== What is needed ==
Type out each record word for word. Pictures stay out.

== Stored data ==
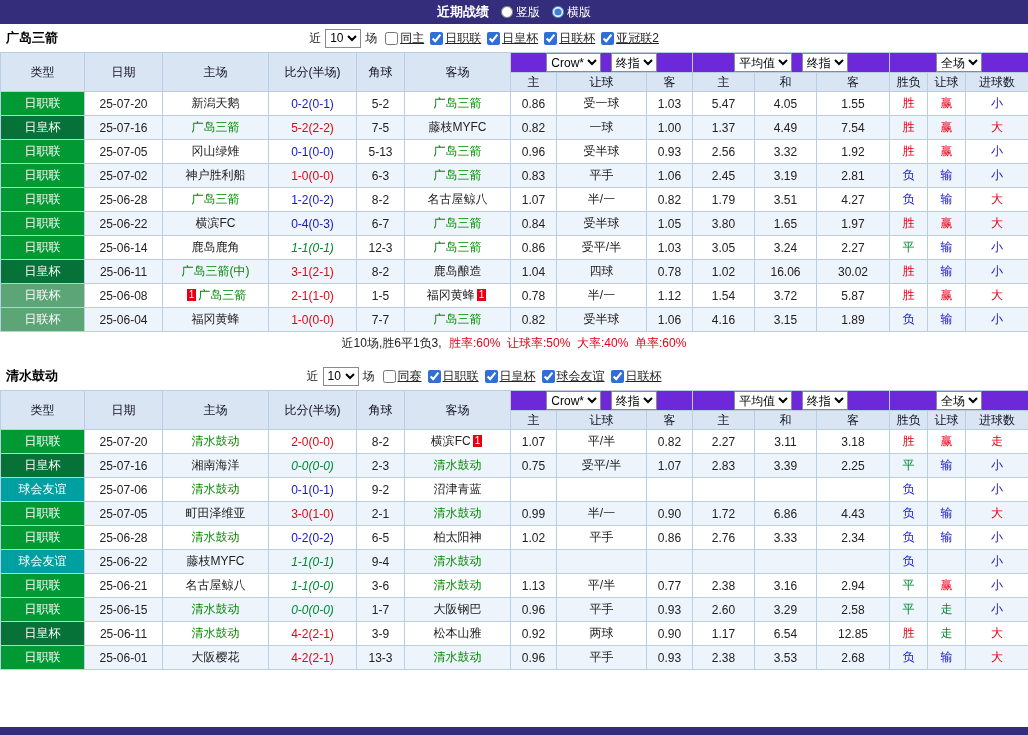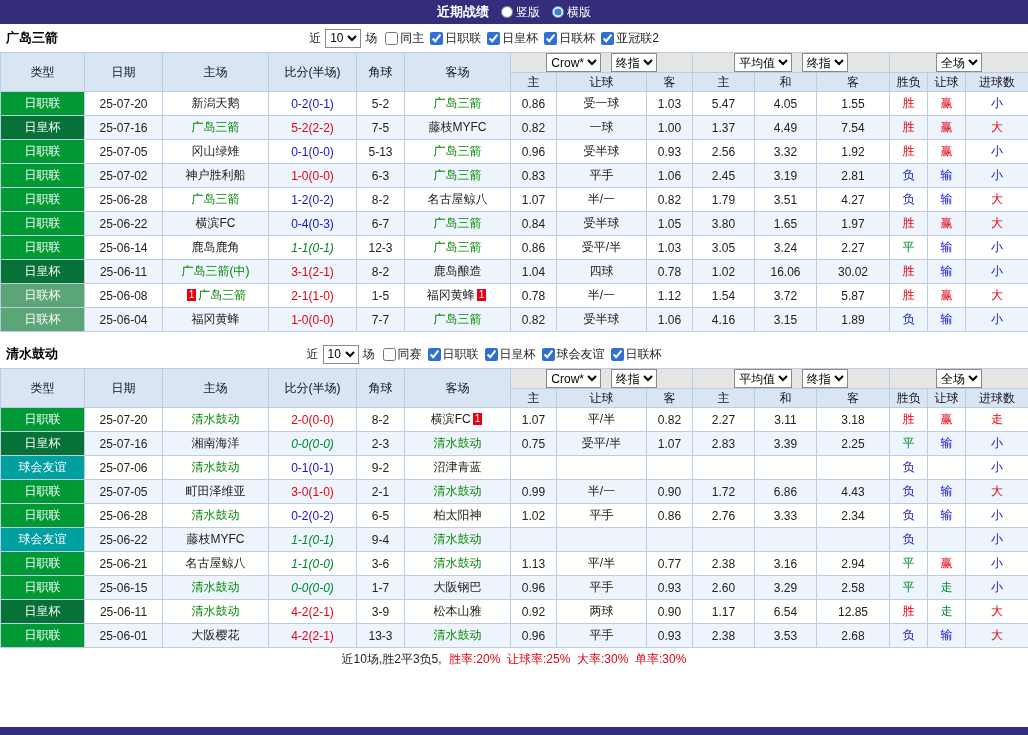--- a/index.html
+++ b/index.html
@@ -15,28 +15,28 @@
   }
   .tb-title { font-weight:bold; font-size:13px; }
   .tb-radio { display:flex; align-items:center; gap:3px; font-size:12px; cursor:pointer; }
   .tb-radio input { width:12px; height:12px; accent-color:#3f7fd9; margin:0; }
 
   .section { width:1028px; }
   .section + .section { margin-top:8px; }
   .sec-title { height:28px; position:relative; display:flex; align-items:center; }
   .team { position:absolute; left:6px; font-weight:bold; font-size:13px; color:#000; }
   .filters { margin:0 auto; display:flex; align-items:center; gap:4px; transform:translateX(-30px); }
-  .chkbox { display:flex; align-items:center; gap:2px; }
+  .chkbox { display:flex; align-items:center; gap:2px;text-decoration:underline; }
   .chk { display:flex; align-items:center; gap:1px; cursor:pointer; }
   .chk input { width:13px; height:13px; accent-color:#2f6fd6; margin:0 1px 0 4px; }
 
   table { width:100%; border-collapse:collapse; table-layout:fixed; text-align:center; }
   th, td { border:1px solid var(--grid,#b9cde4); overflow:hidden; white-space:nowrap; padding:0 1px; }
   thead th { background:var(--hdr,#d9e5f3); font-weight:normal; height:19px; color:#112; }
-  thead th.ddc { background:#e5e5e5;margin-left:35px; }
+  thead th.ddc { background:#6d28d9;margin-left:35px; }
   tbody td { height:24px; }
   tbody tr:nth-child(even) { background:var(--alt,#edf4fb); }
   td.league { color:#fff; }
   .sel { font-size:12px; height:19px; border:1px solid #8a8a8a; background:#fff; padding:0; }
   .ddc .sel { margin:0 3px; }
   .team-link { cursor:pointer; color:#222; }
   .team-link.self { color:var(--self,#008800); }
   .s-home { color:var(--win,#e60012); }
   .s-away { color:var(--lose,#1414cc); }
   .s-draw { color:var(--draw,#008833);font-style:italic; }
@@ -299,20 +299,21 @@
             <td>1.06</td>
             <td>4.16</td>
             <td>3.15</td>
             <td>1.89</td>
             <td class="r-lose">负</td>
             <td class="r-lose">输</td>
             <td class="r-lose">小</td>
           </tr>
         </tbody>
     </table>
+    <div class="summary"><span class="sum-rec">近10场,胜6平1负3, </span><span class="sum-stats">胜率:60%  让球率:50%  大率:40%  单率:60%</span></div>
   </div>
 
   <div class="section">
     <div class="sec-title">
       <span class="team">清水鼓动</span>
       <div class="filters">
         <span>近</span>
         <select class="sel"><option>10</option></select>
         <span>场</span>
         <span class="chkbox">
@@ -540,17 +541,16 @@
             <td>0.93</td>
             <td>2.38</td>
             <td>3.53</td>
             <td>2.68</td>
             <td class="r-lose">负</td>
             <td class="r-lose">输</td>
             <td class="r-win">大</td>
           </tr>
         </tbody>
     </table>
-    <div class="summary"><span class="sum-rec">近10场,胜2平3负5, </span><span class="sum-stats">胜率:20%  让球率:25%  大率:30%  单率:30%</span></div>
   </div>
 </div>
 
 <div class="bottombar"></div>
 
 </body></html>

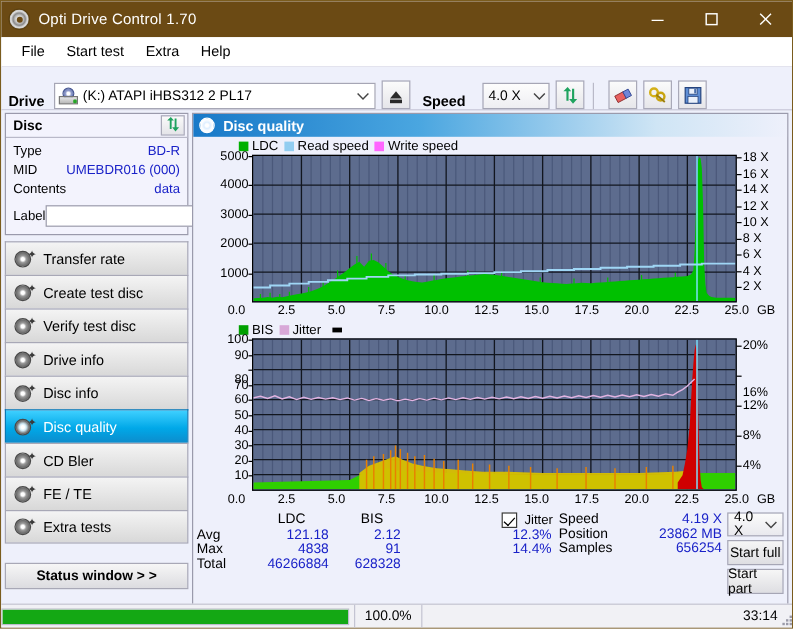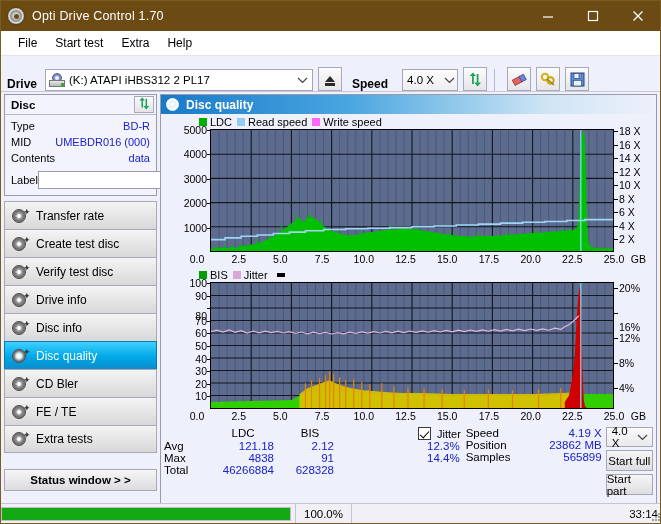--- a/index.html
+++ b/index.html
@@ -380,21 +380,21 @@
     font-size: 11.5px;
   }
   .sb-text { width: 148px; padding-left: 4px; color: #000; }
   .sb-prog {
     width: 290px; height: 14px;
     background: #ffffff; border: 1px solid #bdbdcb;
     position: relative; overflow: hidden;
   }
   .sb-prog .fill { position: absolute; left: 0; top: 0; bottom: 0; width: 100%; background: #14a814; }
   .sb-pct { width: 56px; text-align: center; color: #000; border-left: 1px solid #c4c4d2; height: 20px; line-height: 20px; margin-left: 4px;}
-  .sb-time { flex: 1; text-align: right; padding-right: 4px; color: #000; border-left: 1px solid #c4c4d2; height: 20px; line-height: 20px;}
+  .sb-time { flex: 1; text-align: right; padding-right: 14px; color: #000; border-left: 1px solid #c4c4d2; height: 20px; line-height: 20px;}
   .grip { position: absolute; right: 2px; bottom: 2px; width: 10px; height: 10px; }
   .grip i { position: absolute; width: 2px; height: 2px; background: #9a9aa8; }
 </style>
 </head>
 <body>
 
 <div id="app">
 
   <div class="titlebar">
     <div class="title-icon"></div>
@@ -1030,21 +1030,21 @@
           <div class="jv">12.3%</div>
           <div class="jv">14.4%</div>
         </div>
 
         <div class="sp-grid">
           <div class="k">Speed</div>
           <div class="v">4.19 X</div>
           <div class="k">Position</div>
           <div class="v">23862 MB</div>
           <div class="k">Samples</div>
-          <div class="v">565899</div>
+          <div class="v">656254</div>
         </div>
 
         <div class="btn-col">
           <div class="sel-speed">
             <span>4.0 X</span>
             <span class="chev" style="margin-left:auto">
               <svg width="11" height="8" viewBox="0 0 11 8">
                   <polyline points="1,2 5.5,6.5 10,2" fill="none" stroke="#444" stroke-width="1.2"></polyline>
                 </svg>
             </span>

== Expected answer ==
--- a/index.html
+++ b/index.html
@@ -15,28 +15,28 @@
   }
   .tb-title { font-weight:bold; font-size:13px; }
   .tb-radio { display:flex; align-items:center; gap:3px; font-size:12px; cursor:pointer; }
   .tb-radio input { width:12px; height:12px; accent-color:#3f7fd9; margin:0; }
 
   .section { width:1028px; }
   .section + .section { margin-top:8px; }
   .sec-title { height:28px; position:relative; display:flex; align-items:center; }
   .team { position:absolute; left:6px; font-weight:bold; font-size:13px; color:#000; }
   .filters { margin:0 auto; display:flex; align-items:center; gap:4px; transform:translateX(-30px); }
-  .chkbox { display:flex; align-items:center; gap:2px; }
+  .chkbox { display:flex; align-items:center; gap:2px;text-decoration:underline; }
   .chk { display:flex; align-items:center; gap:1px; cursor:pointer; }
   .chk input { width:13px; height:13px; accent-color:#2f6fd6; margin:0 1px 0 4px; }
 
   table { width:100%; border-collapse:collapse; table-layout:fixed; text-align:center; }
   th, td { border:1px solid var(--grid,#b9cde4); overflow:hidden; white-space:nowrap; padding:0 1px; }
   thead th { background:var(--hdr,#d9e5f3); font-weight:normal; height:19px; color:#112; }
-  thead th.ddc { background:#e5e5e5;margin-left:35px; }
+  thead th.ddc { background:#6d28d9;margin-left:35px; }
   tbody td { height:24px; }
   tbody tr:nth-child(even) { background:var(--alt,#edf4fb); }
   td.league { color:#fff; }
   .sel { font-size:12px; height:19px; border:1px solid #8a8a8a; background:#fff; padding:0; }
   .ddc .sel { margin:0 3px; }
   .team-link { cursor:pointer; color:#222; }
   .team-link.self { color:var(--self,#008800); }
   .s-home { color:var(--win,#e60012); }
   .s-away { color:var(--lose,#1414cc); }
   .s-draw { color:var(--draw,#008833);font-style:italic; }
@@ -299,20 +299,21 @@
             <td>1.06</td>
             <td>4.16</td>
             <td>3.15</td>
             <td>1.89</td>
             <td class="r-lose">负</td>
             <td class="r-lose">输</td>
             <td class="r-lose">小</td>
           </tr>
         </tbody>
     </table>
+    <div class="summary"><span class="sum-rec">近10场,胜6平1负3, </span><span class="sum-stats">胜率:60%  让球率:50%  大率:40%  单率:60%</span></div>
   </div>
 
   <div class="section">
     <div class="sec-title">
       <span class="team">清水鼓动</span>
       <div class="filters">
         <span>近</span>
         <select class="sel"><option>10</option></select>
         <span>场</span>
         <span class="chkbox">
@@ -540,17 +541,16 @@
             <td>0.93</td>
             <td>2.38</td>
             <td>3.53</td>
             <td>2.68</td>
             <td class="r-lose">负</td>
             <td class="r-lose">输</td>
             <td class="r-win">大</td>
           </tr>
         </tbody>
     </table>
-    <div class="summary"><span class="sum-rec">近10场,胜2平3负5, </span><span class="sum-stats">胜率:20%  让球率:25%  大率:30%  单率:30%</span></div>
   </div>
 </div>
 
 <div class="bottombar"></div>
 
 </body></html>

--- a/index.html
+++ b/index.html
@@ -380,21 +380,21 @@
     font-size: 11.5px;
   }
   .sb-text { width: 148px; padding-left: 4px; color: #000; }
   .sb-prog {
     width: 290px; height: 14px;
     background: #ffffff; border: 1px solid #bdbdcb;
     position: relative; overflow: hidden;
   }
   .sb-prog .fill { position: absolute; left: 0; top: 0; bottom: 0; width: 100%; background: #14a814; }
   .sb-pct { width: 56px; text-align: center; color: #000; border-left: 1px solid #c4c4d2; height: 20px; line-height: 20px; margin-left: 4px;}
-  .sb-time { flex: 1; text-align: right; padding-right: 4px; color: #000; border-left: 1px solid #c4c4d2; height: 20px; line-height: 20px;}
+  .sb-time { flex: 1; text-align: right; padding-right: 14px; color: #000; border-left: 1px solid #c4c4d2; height: 20px; line-height: 20px;}
   .grip { position: absolute; right: 2px; bottom: 2px; width: 10px; height: 10px; }
   .grip i { position: absolute; width: 2px; height: 2px; background: #9a9aa8; }
 </style>
 </head>
 <body>
 
 <div id="app">
 
   <div class="titlebar">
     <div class="title-icon"></div>
@@ -1030,21 +1030,21 @@
           <div class="jv">12.3%</div>
           <div class="jv">14.4%</div>
         </div>
 
         <div class="sp-grid">
           <div class="k">Speed</div>
           <div class="v">4.19 X</div>
           <div class="k">Position</div>
           <div class="v">23862 MB</div>
           <div class="k">Samples</div>
-          <div class="v">565899</div>
+          <div class="v">656254</div>
         </div>
 
         <div class="btn-col">
           <div class="sel-speed">
             <span>4.0 X</span>
             <span class="chev" style="margin-left:auto">
               <svg width="11" height="8" viewBox="0 0 11 8">
                   <polyline points="1,2 5.5,6.5 10,2" fill="none" stroke="#444" stroke-width="1.2"></polyline>
                 </svg>
             </span>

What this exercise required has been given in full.